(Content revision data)
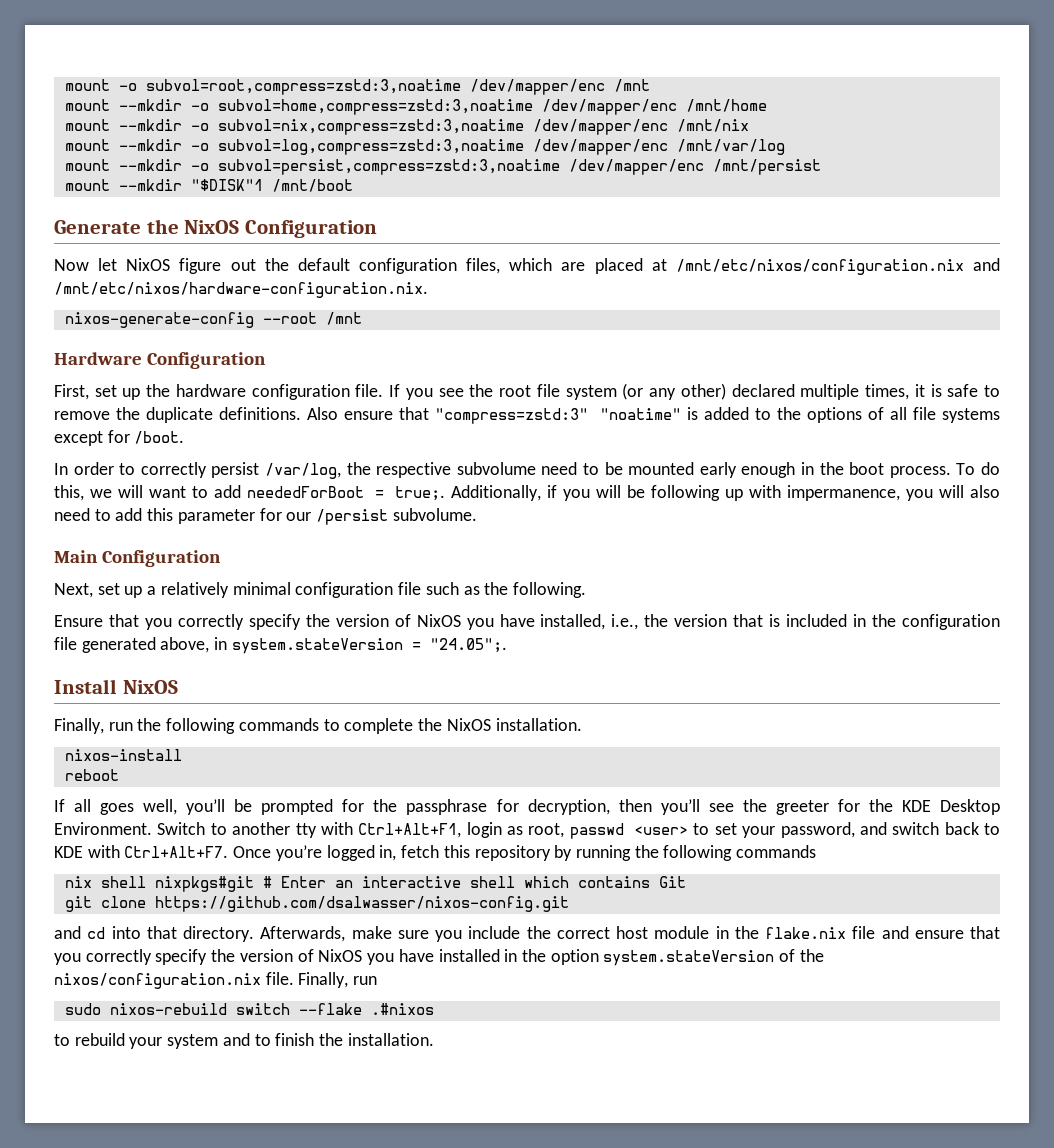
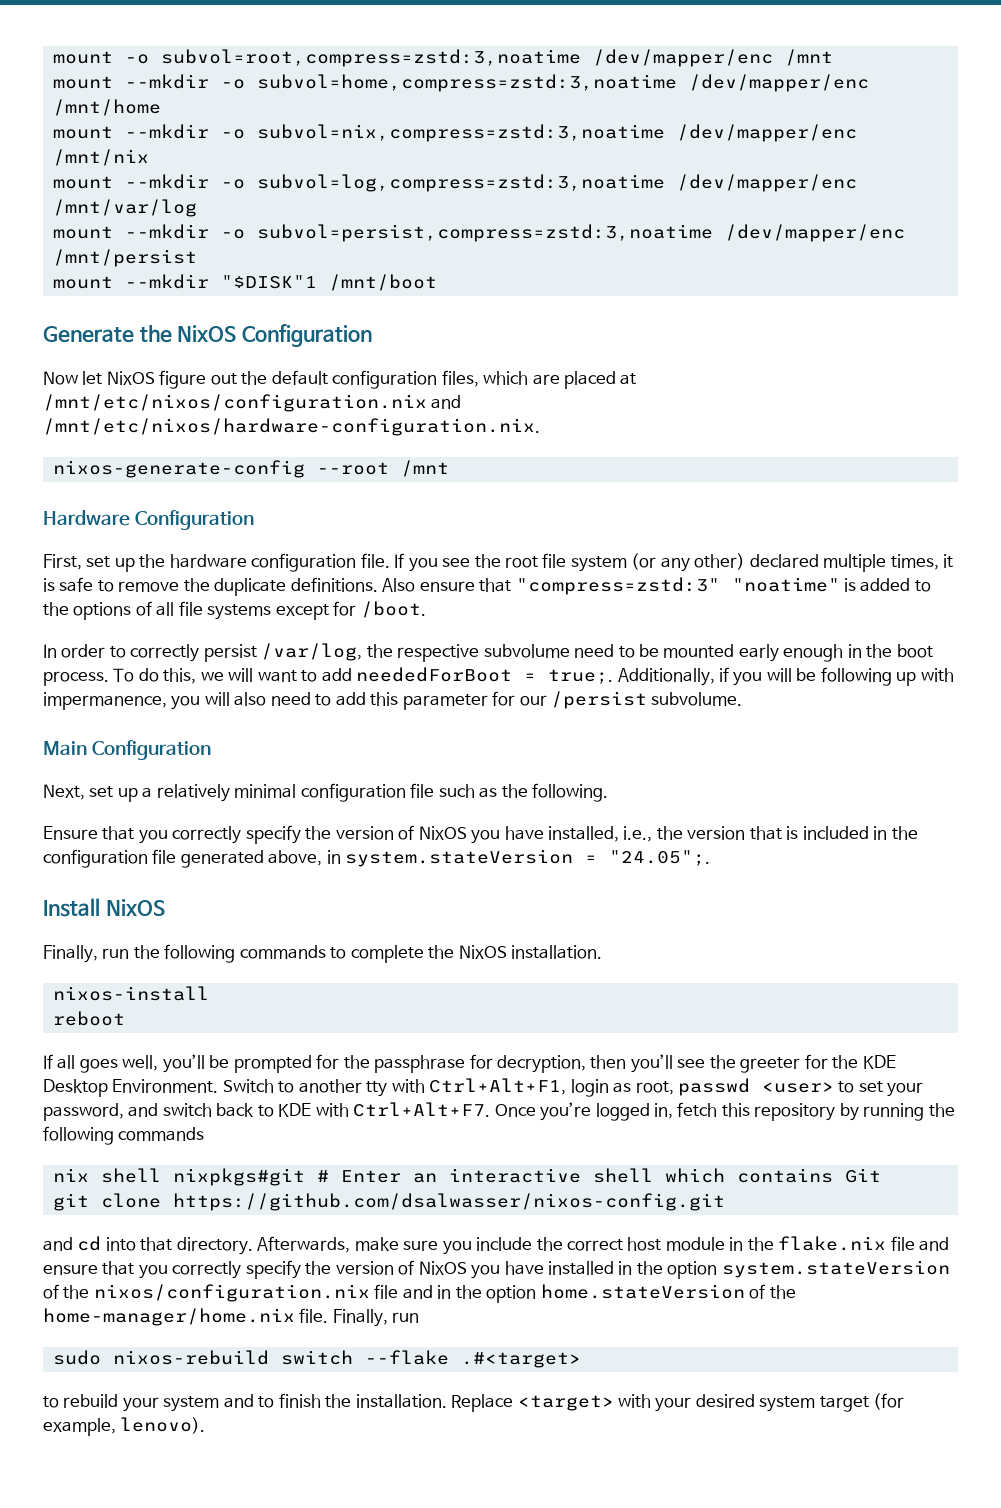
- Afterwards, make sure you include the correct host module in the flake.nix file and ensure that you correctly specify the version of NixOS you have installed in the option system.stateVersion of the nixos/configuration.nix file.
+ Afterwards, make sure you include the correct host module in the flake.nix file and ensure that you correctly specify the version of NixOS you have installed in the option system.stateVersion of the nixos/configuration.nix file and in the option home.stateVersion of the home-manager/home.nix file.
- sudo nixos-rebuild switch --flake .#nixos
+ sudo nixos-rebuild switch --flake .#<target>
+ Replace <target> with your desired system target (for example, lenovo).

Work required —
Every entry should be returned exactly as written, minus the pictures.

Solved exercise —
- Afterwards, make sure you include the correct host module in the flake.nix file and ensure that you correctly specify the version of NixOS you have installed in the option system.stateVersion of the nixos/configuration.nix file.
+ Afterwards, make sure you include the correct host module in the flake.nix file and ensure that you correctly specify the version of NixOS you have installed in the option system.stateVersion of the nixos/configuration.nix file and in the option home.stateVersion of the home-manager/home.nix file.
- sudo nixos-rebuild switch --flake .#nixos
+ sudo nixos-rebuild switch --flake .#<target>
+ Replace <target> with your desired system target (for example, lenovo).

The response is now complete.